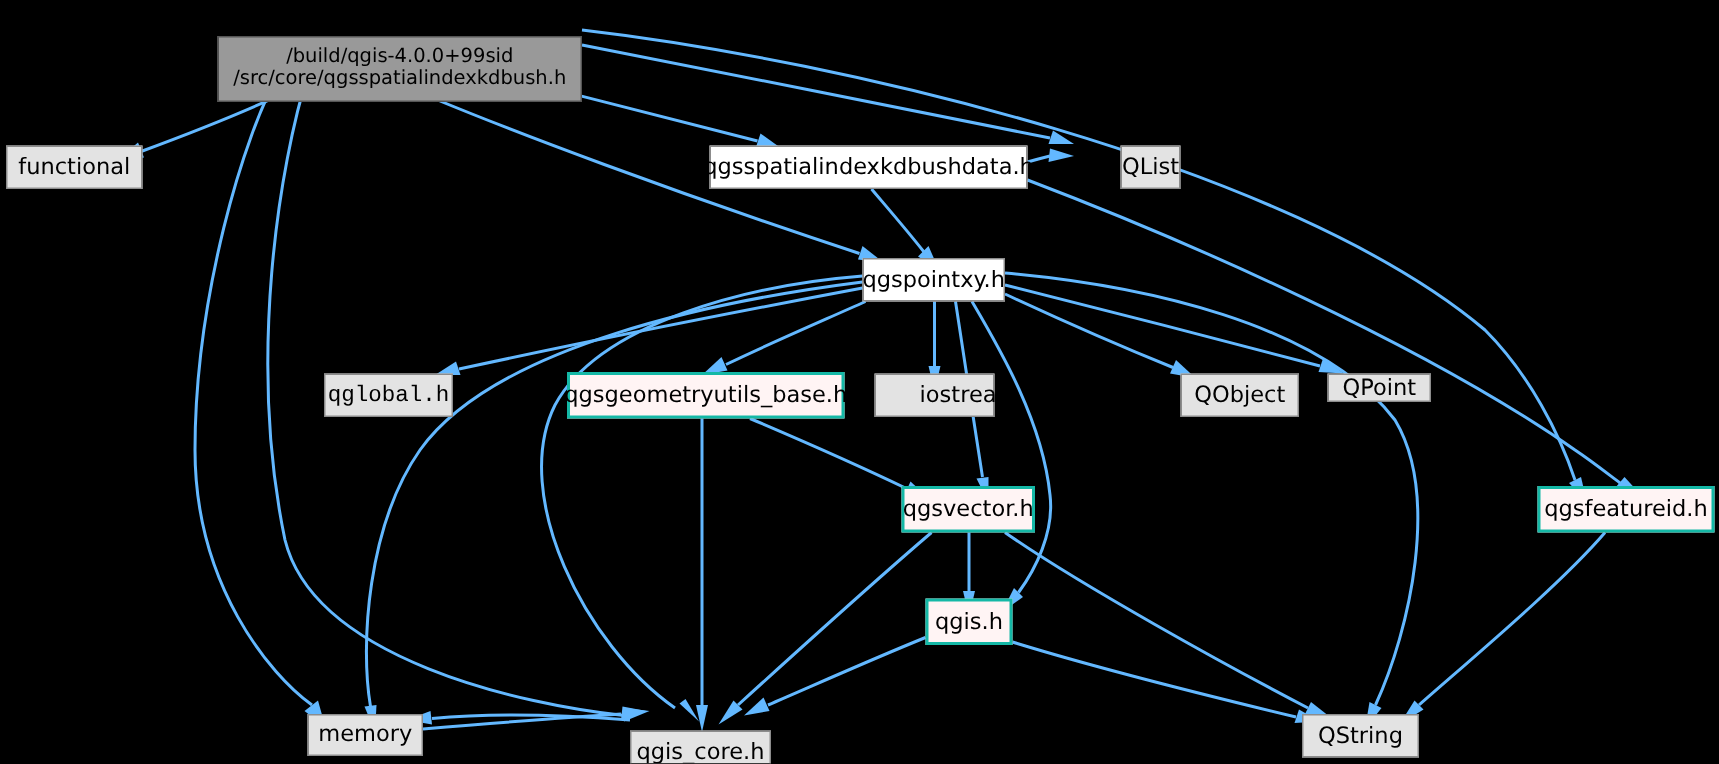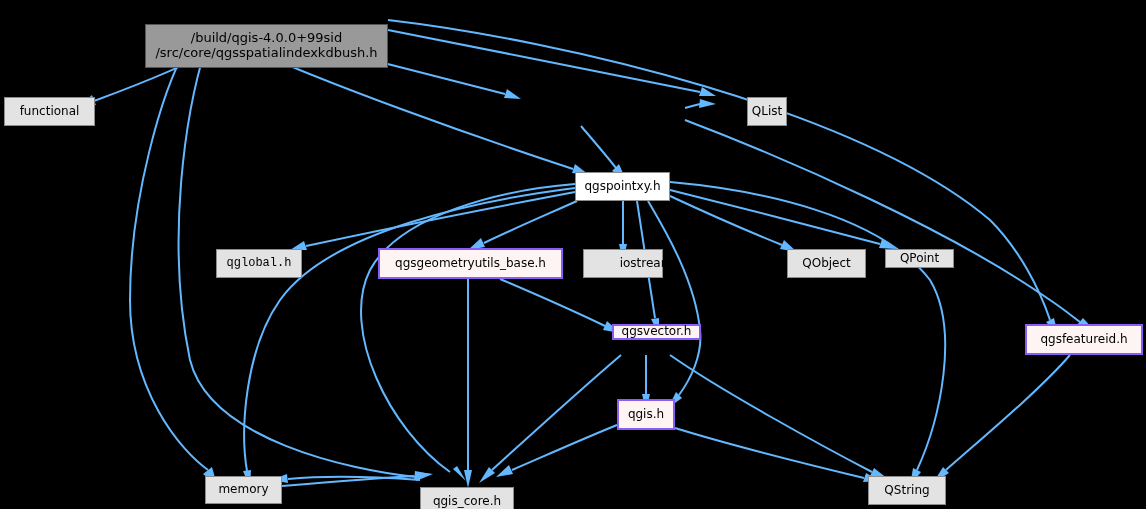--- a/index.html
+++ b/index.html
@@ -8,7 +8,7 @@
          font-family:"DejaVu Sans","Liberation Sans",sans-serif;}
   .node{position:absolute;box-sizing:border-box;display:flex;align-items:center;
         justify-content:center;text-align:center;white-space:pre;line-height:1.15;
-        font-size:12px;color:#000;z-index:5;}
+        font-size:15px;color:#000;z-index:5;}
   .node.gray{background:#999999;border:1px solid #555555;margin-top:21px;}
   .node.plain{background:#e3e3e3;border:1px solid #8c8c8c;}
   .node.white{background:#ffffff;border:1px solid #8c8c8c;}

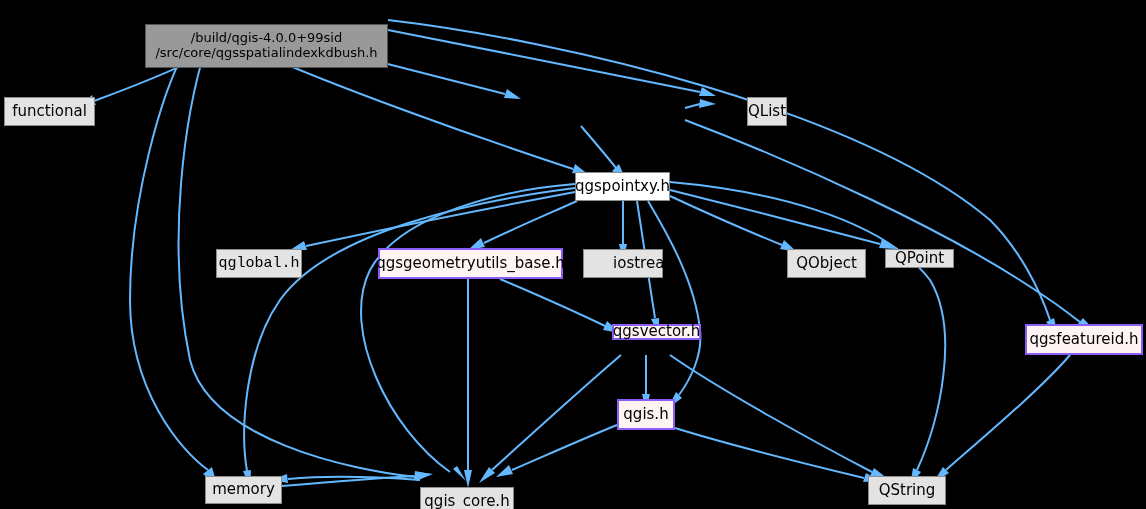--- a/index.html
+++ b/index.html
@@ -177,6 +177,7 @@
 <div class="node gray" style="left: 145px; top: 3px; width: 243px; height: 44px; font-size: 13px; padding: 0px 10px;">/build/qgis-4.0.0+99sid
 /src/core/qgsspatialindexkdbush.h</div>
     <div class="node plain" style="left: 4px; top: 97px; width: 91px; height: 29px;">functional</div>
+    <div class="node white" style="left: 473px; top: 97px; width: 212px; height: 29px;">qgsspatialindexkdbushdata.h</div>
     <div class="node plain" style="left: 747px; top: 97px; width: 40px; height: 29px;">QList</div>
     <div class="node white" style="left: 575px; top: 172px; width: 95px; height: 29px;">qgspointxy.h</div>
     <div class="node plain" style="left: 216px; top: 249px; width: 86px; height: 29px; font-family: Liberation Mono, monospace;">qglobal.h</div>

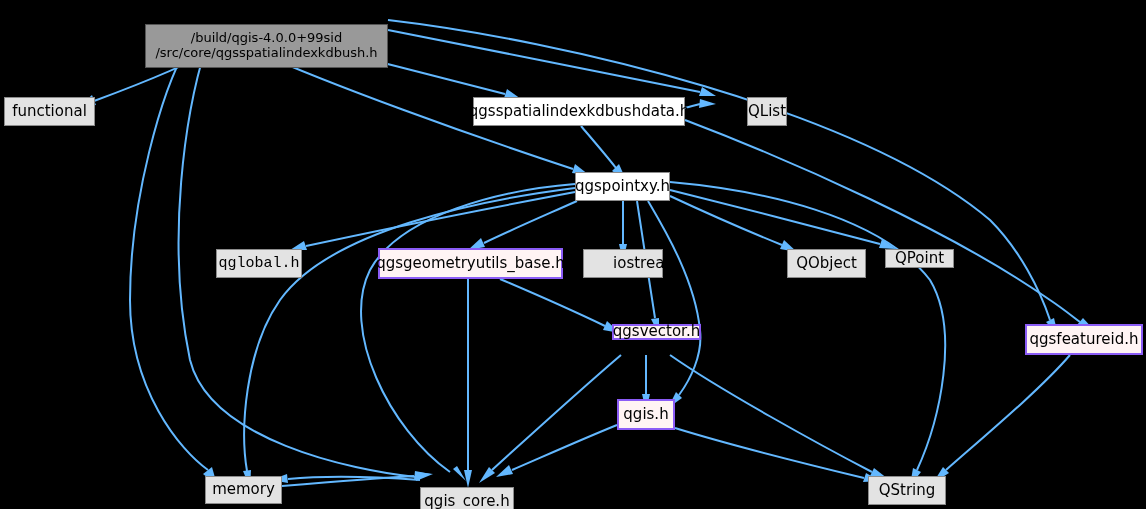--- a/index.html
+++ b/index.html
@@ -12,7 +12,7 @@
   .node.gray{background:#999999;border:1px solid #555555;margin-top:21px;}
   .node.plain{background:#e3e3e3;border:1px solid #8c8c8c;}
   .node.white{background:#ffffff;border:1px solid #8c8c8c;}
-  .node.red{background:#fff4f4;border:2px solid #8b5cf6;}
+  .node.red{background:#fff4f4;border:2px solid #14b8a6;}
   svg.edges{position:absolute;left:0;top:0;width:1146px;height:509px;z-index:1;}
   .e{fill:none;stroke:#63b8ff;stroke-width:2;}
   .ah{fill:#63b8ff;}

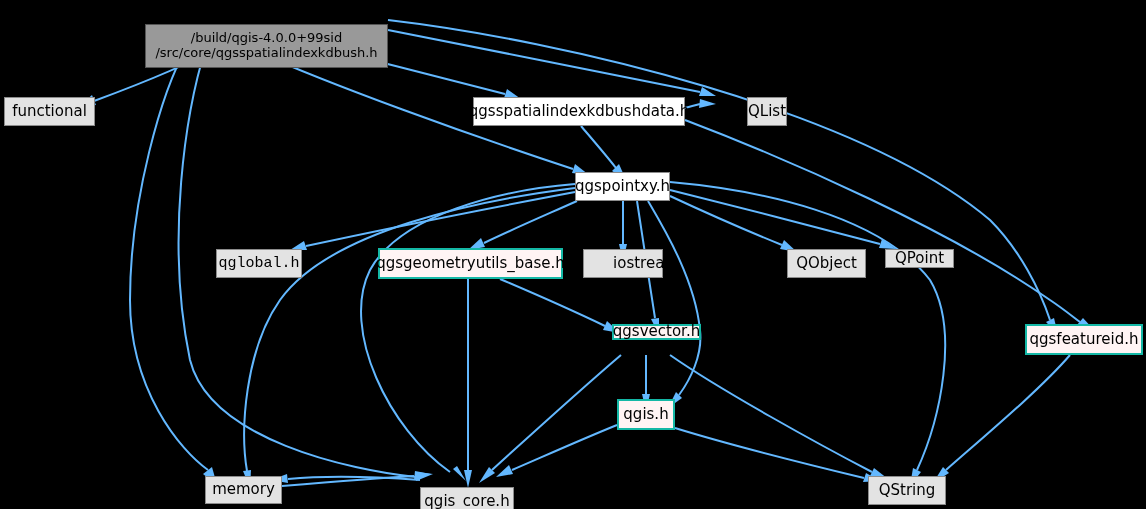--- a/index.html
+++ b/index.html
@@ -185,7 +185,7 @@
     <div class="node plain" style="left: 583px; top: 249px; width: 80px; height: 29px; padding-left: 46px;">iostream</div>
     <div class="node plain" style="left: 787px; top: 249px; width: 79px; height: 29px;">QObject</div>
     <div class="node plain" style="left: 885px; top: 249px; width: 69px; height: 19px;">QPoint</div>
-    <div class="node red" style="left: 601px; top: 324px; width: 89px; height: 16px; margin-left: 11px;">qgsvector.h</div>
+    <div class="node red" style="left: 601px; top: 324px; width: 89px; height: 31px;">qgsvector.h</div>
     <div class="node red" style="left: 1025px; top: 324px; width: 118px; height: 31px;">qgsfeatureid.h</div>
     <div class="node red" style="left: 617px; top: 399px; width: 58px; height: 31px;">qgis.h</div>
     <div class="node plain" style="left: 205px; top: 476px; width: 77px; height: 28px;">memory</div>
※ ※ ※
▶ [THE PROBLEM]: Check each line of these records for the string "fill" and state only how many lines have it.

▶ [RESPONSE AREA]: 2